Indra tertawa senang bagaikan baru menonton film Mr Bean. Aku gondok setengah mati!
“Katakan saja ‘ya’, karena aku tak kuat menerima penolakan lagi….”
Oh, setiap kali berbicara dengan Indra, aku harus berdoa. Dan, doaku terkabul! Lonceng berbunyi!
Indra bangkit untuk kembali ke kelas sebelah, III IPA-1.
“Aku masih menunggu ‘ya’ darimu,” bisiknya sebelum berlalu.
***
Terik di pelataran parkir.
Kulirik jam di pergelangan tangan. Sudah lewat limapuluh menit, Wak Bagus belum juga datang menjemputku. Ponselnya pun tak aktif. Ke manakah dia?
“Non, mau kuantar?”
Kulayangkan pandang ke arah pemilik suara yang duduk di balik setir sedan merah metalik.
“Sudah menunggu lama, ‘kan? Ayo, kuantar….”
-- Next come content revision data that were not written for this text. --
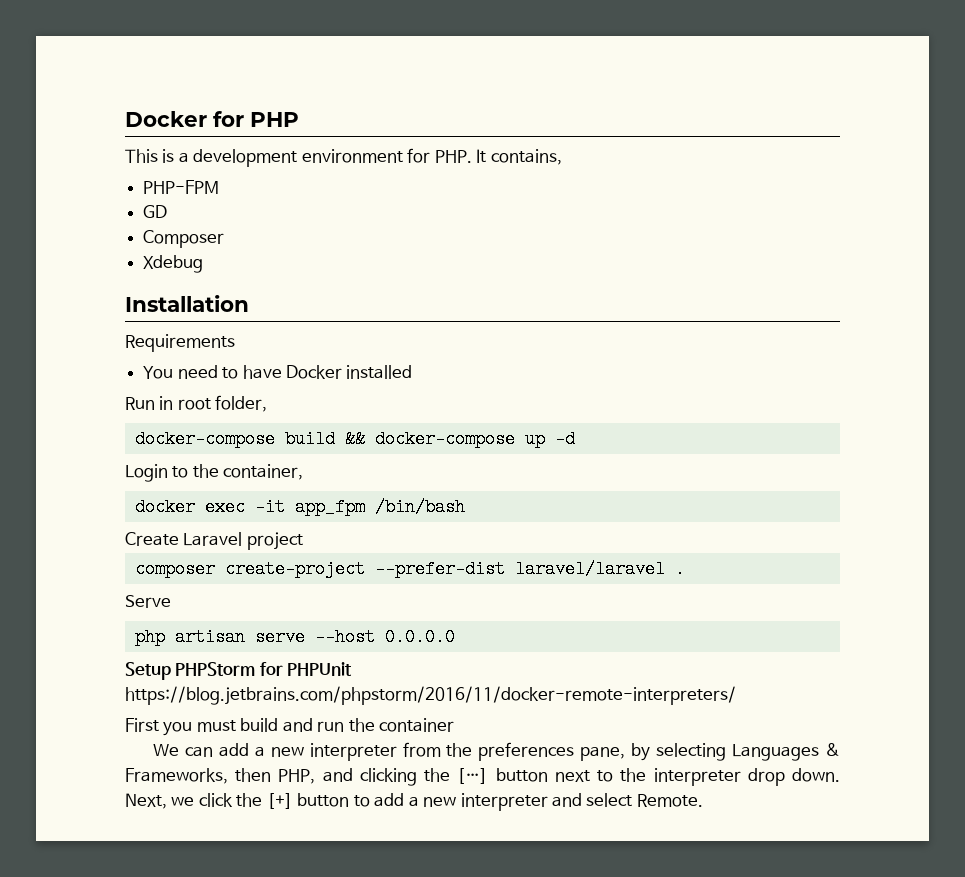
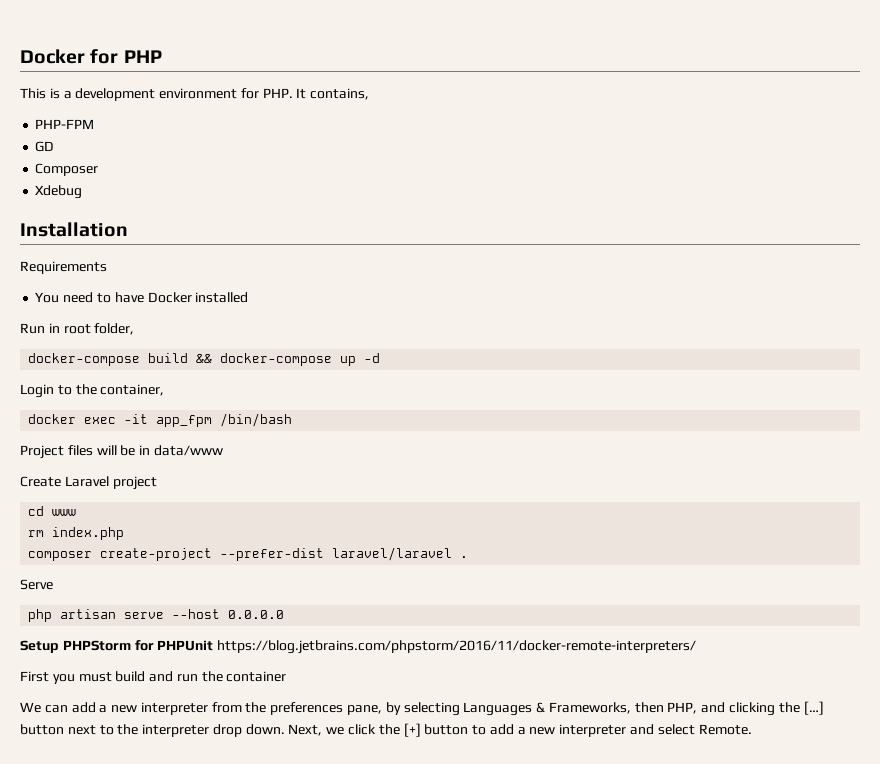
+ Project files will be in data/www
+ cd www
+ rm index.php

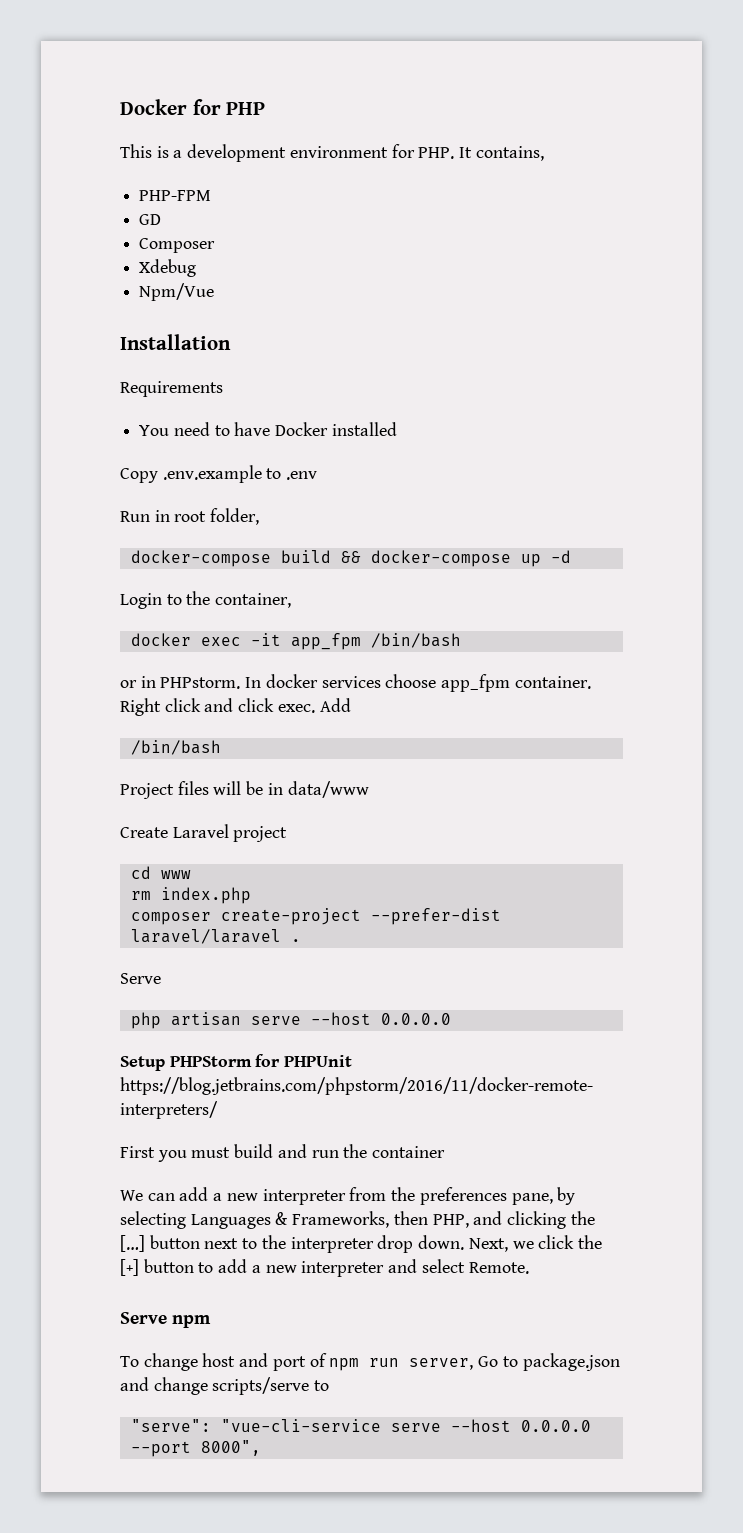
+ Npm/Vue
+ Copy .env.example to .env
+ or in PHPstorm. In docker services choose app_fpm container. Right click and click exec. Add
+ /bin/bash
+ Serve npm
+ To change host and port of npm run server, Go to package.json and change scripts/serve to
+ "serve": "vue-cli-service serve --host 0.0.0.0 --port 8000",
            Aku berpikir sejenak. Wak Bagus kemungkinan besar punya urusan lain dan lupa memberitahuku. Ada baiknya aku diantar Indra. Lagipula, limabelas menit lagi mungkin aku akan segera gosong di sini. Tapi…, tunggu dulu! Siapa sosok gadis di sampingnya itu?
“Ehmm…. Sudah satu jam,” ucapku. “…tapi, belum terlalu lama, kok. Tak apa. Aku menunggu di sini saja.” Akhirnya aku menjawab mengingkari keinginan hatiku, demi melihat Ferren mengulaskan senyum untukku dari samping tubuh Indra.
“Astaga! Sudah tigaribu enamratus detik masih dibilang belum terlalu lama? Apa kamu mau menunggu sampai pingsan di sini?”
“Tapi, Wak Bagus sudah dalam perjalanan ke sini, kok.” Aku ternyata berbakat menjadi pengarang!
“Oooo… Benar? Tak nyesal menolak diantar Den Bagus satu ini?”
Apa katanya?! Den Bagus? Yang kumisnya panjang menutupi bibirnya itu? Apanya yang bagus?!
Ferren terbahak sambil memeluk lengan Indra.
“Kesempatan terakhir, nih! Wak Bagus atau Den Bagus?” seru Indra lagi dengan senyumnya.
“Ehm…, ya! Wak Bagus!” Aku mengangguk mantap.
Pun akhirnya mobil merah itu menderu meninggalkanku.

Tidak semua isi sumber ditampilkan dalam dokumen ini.